The goal of this project is just to display the ability to work with and explore the data, which will eventually lead up to creating a prediction algorithm and creating a data product.
The motivation for this project is to:
1. Demonstrate that data have been successfully loaded.
2. Create a basic report of summary statistics about the data sets.
3. Report any interesting findings amassed so far.
4. Get feedback on plans for creating a prediction algorithm and Shiny app.
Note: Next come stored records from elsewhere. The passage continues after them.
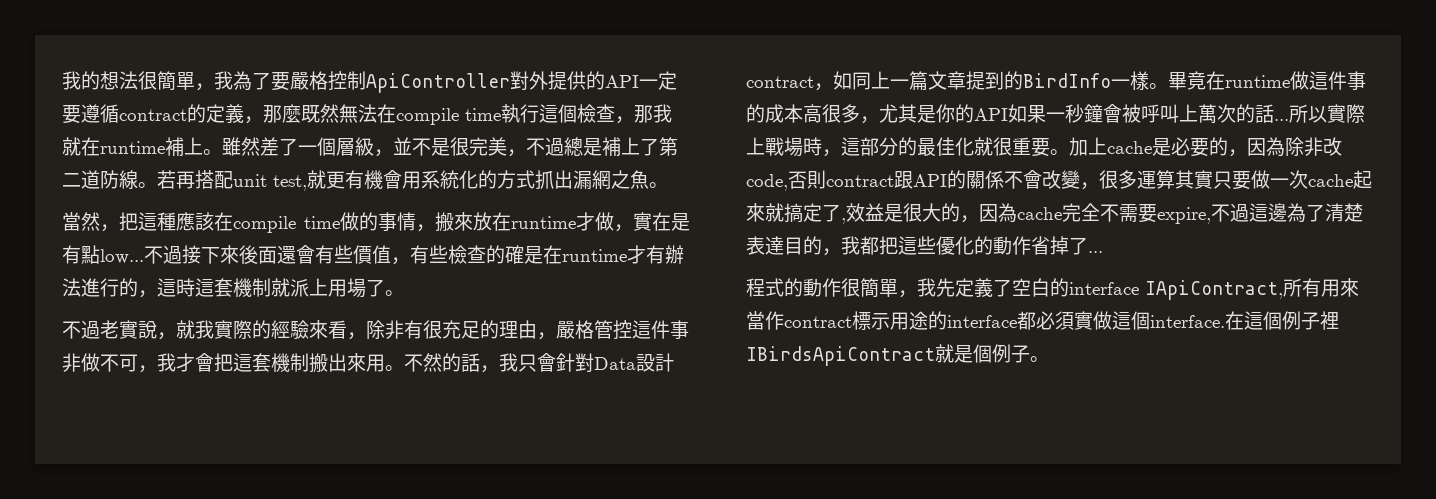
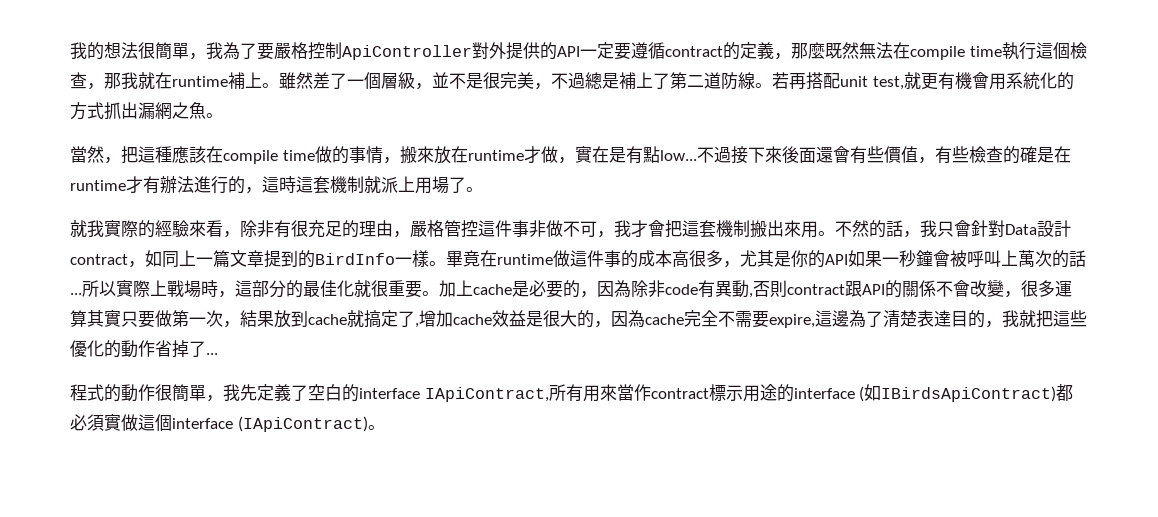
[62,320,176,340] 不過老實說， -> (483, 189) none
[1323,137,1342,156] [746,174,788,191] 改code, -> [665,280,753,298] code有異動,
[1270,170,1372,189] [746,203,765,222] 一次cache起來 -> [172,310,347,328] 第一次，結果放到cache
(846, 221) none -> [419,310,492,327] 增加cache
[1211,203,1249,222] 不過 -> (815, 321) none
[860,236,879,255] 都 -> [1019,310,1036,327] 就
(1017, 321) none -> [859,384,1057,402] (如IBirdsApiContract)
[1150,311,1339,330] [746,344,1030,366] interface.在這個例子裡IBirdsApiContract就是個例子 -> [172,416,368,432] interface (IApiContract)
# Chosen packages, which may be of utility for the analysis:
library(dplyr); library(ggplot2); library(tibble); library(stringr); library(stringi); library(tm); library(SnowballC); library(RWeka);
library(RWekajars); library(quanteda)
Raw data, stored as text files, were downloaded to local drive from https://d396qusza40orc.cloudfront.net/dsscapstone/dataset/Coursera-SwiftKey.zip (accessed 18 March 2022), and then loaded and read in R for further analysis.
Full data set includes blogs, tweets, and news written in English, Finnish, German, and Russian. For the purposes of this project, just the English text will be analyzed.
blogs <- file('capstone/en_US/en_US.blogs.txt', 'r')
blogLines <- readLines(blogs, encoding = 'UTF-8', skipNul = T, warn = F)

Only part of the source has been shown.